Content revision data

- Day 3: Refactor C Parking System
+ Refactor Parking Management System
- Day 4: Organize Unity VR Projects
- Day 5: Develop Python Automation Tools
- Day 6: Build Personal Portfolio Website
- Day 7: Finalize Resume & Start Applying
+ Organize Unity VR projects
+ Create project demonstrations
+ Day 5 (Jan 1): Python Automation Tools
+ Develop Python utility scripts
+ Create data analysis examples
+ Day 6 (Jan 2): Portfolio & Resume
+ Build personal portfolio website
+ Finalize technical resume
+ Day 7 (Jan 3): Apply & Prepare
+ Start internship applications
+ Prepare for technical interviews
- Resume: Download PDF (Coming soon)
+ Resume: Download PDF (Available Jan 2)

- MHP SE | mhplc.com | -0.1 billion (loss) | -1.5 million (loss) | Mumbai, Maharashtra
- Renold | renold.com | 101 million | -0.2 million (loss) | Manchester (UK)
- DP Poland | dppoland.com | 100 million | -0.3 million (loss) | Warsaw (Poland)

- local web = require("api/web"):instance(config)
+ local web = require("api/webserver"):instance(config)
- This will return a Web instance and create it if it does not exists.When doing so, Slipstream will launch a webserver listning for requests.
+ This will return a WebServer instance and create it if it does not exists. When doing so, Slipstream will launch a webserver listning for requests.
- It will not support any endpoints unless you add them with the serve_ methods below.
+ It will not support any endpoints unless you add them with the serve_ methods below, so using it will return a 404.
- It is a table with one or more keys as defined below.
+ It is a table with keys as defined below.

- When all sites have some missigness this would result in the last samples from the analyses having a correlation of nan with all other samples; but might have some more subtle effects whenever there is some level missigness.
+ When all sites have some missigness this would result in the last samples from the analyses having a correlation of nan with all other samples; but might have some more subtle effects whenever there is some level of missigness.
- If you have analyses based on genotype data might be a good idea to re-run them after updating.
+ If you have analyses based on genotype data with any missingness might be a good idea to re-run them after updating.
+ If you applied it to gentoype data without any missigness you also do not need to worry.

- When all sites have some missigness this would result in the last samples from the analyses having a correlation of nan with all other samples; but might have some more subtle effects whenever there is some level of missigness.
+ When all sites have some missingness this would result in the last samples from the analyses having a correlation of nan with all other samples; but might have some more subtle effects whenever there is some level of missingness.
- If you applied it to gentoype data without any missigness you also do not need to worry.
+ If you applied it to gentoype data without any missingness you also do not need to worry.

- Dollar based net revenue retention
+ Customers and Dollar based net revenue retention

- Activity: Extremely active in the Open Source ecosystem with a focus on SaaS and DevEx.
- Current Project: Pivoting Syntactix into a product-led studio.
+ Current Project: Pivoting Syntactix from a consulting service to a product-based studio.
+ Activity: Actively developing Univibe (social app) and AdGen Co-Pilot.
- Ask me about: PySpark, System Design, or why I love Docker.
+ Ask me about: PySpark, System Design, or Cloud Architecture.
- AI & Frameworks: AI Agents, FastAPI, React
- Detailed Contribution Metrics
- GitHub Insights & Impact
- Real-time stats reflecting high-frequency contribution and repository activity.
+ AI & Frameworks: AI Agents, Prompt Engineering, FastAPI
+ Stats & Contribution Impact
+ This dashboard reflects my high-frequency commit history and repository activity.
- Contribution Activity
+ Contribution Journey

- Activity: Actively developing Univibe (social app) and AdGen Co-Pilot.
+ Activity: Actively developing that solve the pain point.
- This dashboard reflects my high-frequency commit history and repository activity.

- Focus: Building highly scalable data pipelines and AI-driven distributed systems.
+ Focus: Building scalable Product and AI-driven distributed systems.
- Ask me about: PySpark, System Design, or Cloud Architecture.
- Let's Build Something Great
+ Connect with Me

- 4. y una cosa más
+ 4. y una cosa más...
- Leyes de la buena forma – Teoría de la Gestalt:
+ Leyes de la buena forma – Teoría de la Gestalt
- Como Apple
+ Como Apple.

EXERCISE AIM :: With the line that contains "Product and AI-driven distributed systems." as the first and the final line of the data as the last, repeat every line in that span exactly.

WRITTEN ANSWER ::
+ Focus: Building scalable Product and AI-driven distributed systems.
- Ask me about: PySpark, System Design, or Cloud Architecture.
- Let's Build Something Great
+ Connect with Me

- 4. y una cosa más
+ 4. y una cosa más...
- Leyes de la buena forma – Teoría de la Gestalt:
+ Leyes de la buena forma – Teoría de la Gestalt
- Como Apple
+ Como Apple.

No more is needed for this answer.